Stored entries
=-=-=-=-=

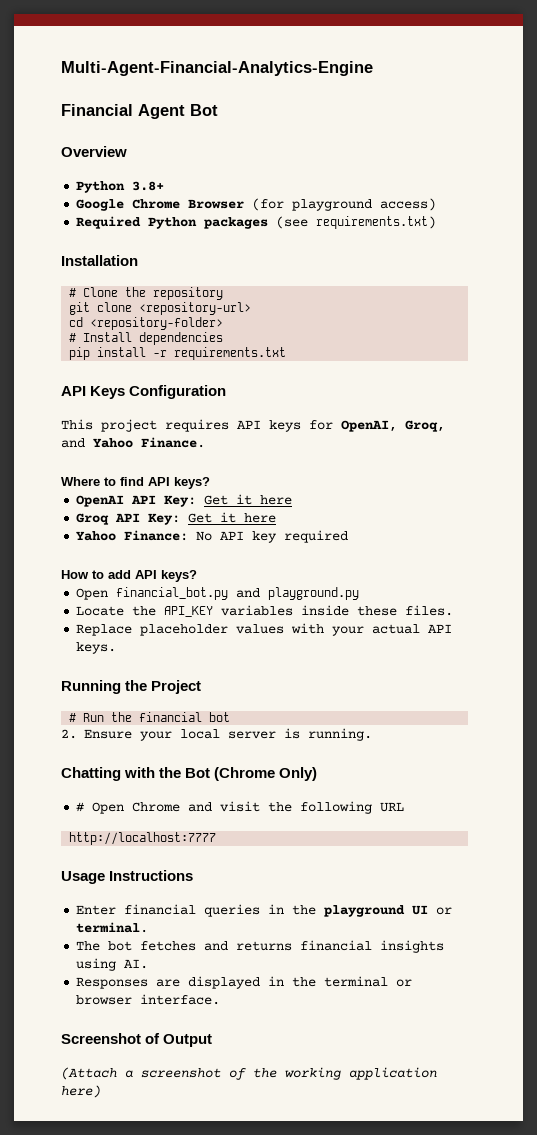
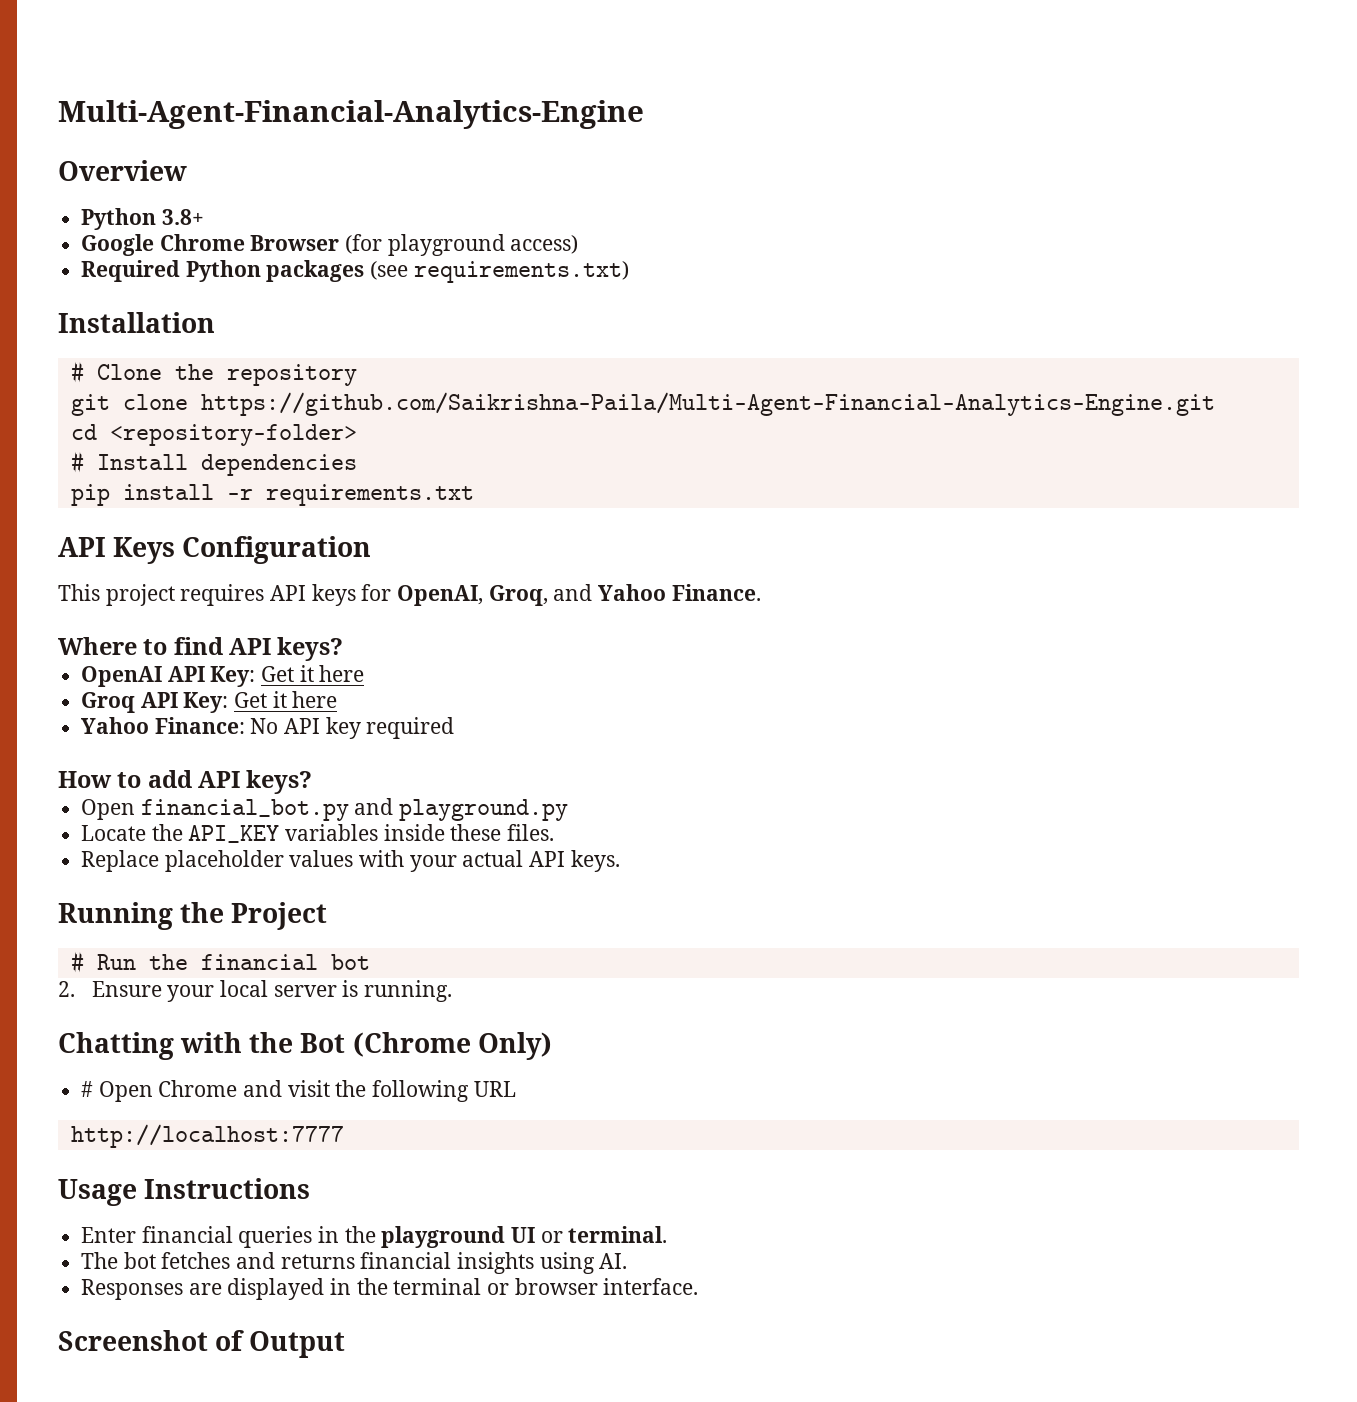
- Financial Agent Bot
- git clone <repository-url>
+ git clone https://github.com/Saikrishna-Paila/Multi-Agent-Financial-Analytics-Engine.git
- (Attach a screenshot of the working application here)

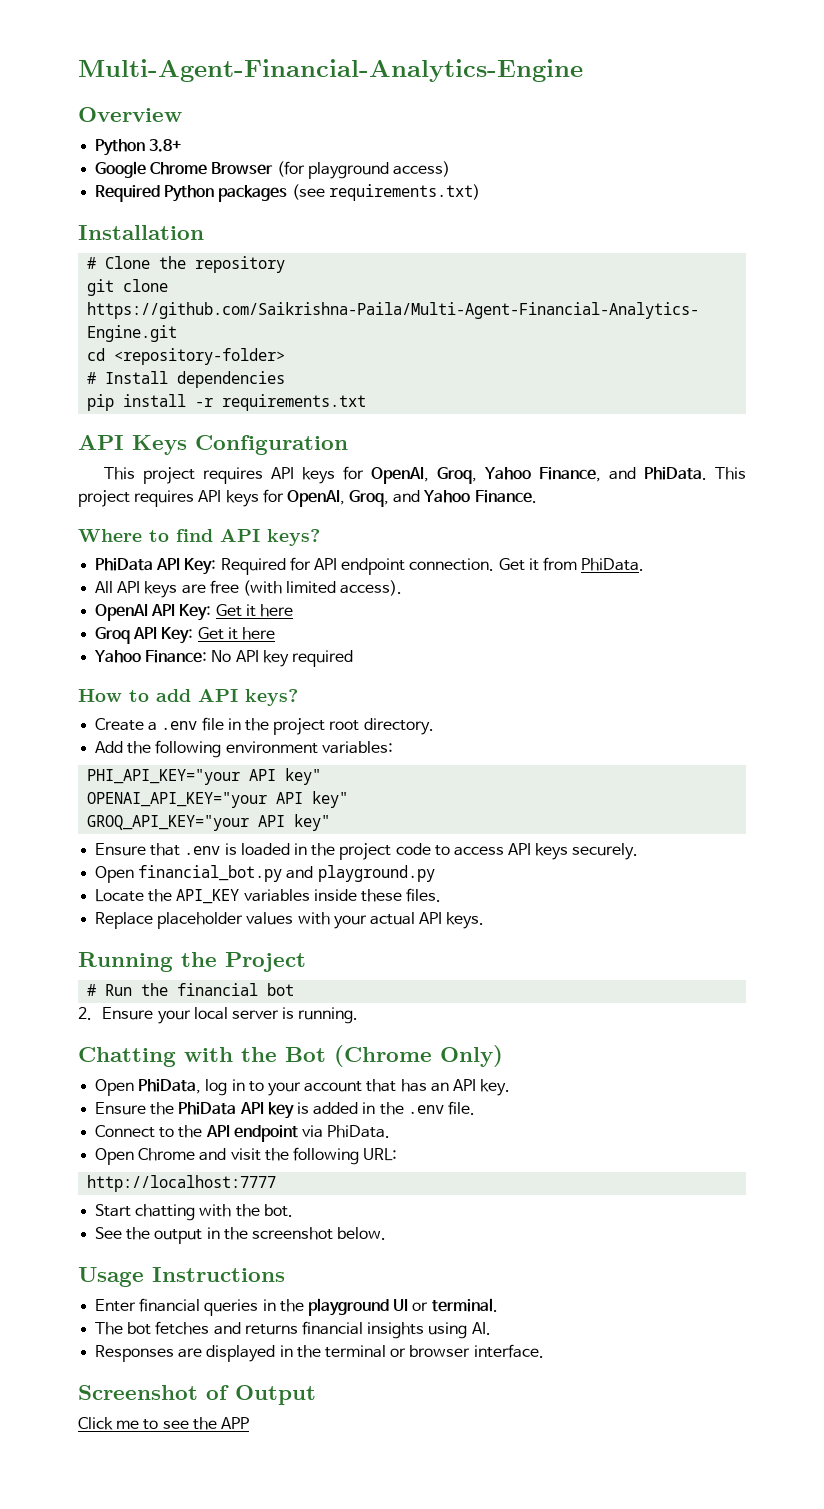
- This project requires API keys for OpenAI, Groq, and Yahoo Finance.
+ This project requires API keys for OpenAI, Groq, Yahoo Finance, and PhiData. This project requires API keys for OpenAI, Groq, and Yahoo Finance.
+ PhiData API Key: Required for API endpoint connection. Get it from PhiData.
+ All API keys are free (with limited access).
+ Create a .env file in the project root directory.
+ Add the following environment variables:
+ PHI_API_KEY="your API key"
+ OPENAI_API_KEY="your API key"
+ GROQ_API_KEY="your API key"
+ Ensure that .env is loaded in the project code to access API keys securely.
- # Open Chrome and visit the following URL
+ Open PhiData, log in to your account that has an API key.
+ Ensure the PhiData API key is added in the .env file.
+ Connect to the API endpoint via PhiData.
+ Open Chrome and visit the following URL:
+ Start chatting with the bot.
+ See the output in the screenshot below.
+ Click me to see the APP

=-=-=-=-=

### What needs to be done
Give the lines again word for word, from the start of the records to the line holding "OpenAI, Groq, Yahoo", both included, and leave out any picture.

### Answer for the task
- Financial Agent Bot
- git clone <repository-url>
+ git clone https://github.com/Saikrishna-Paila/Multi-Agent-Financial-Analytics-Engine.git
- (Attach a screenshot of the working application here)

- This project requires API keys for OpenAI, Groq, and Yahoo Finance.
+ This project requires API keys for OpenAI, Groq, Yahoo Finance, and PhiData. This project requires API keys for OpenAI, Groq, and Yahoo Finance.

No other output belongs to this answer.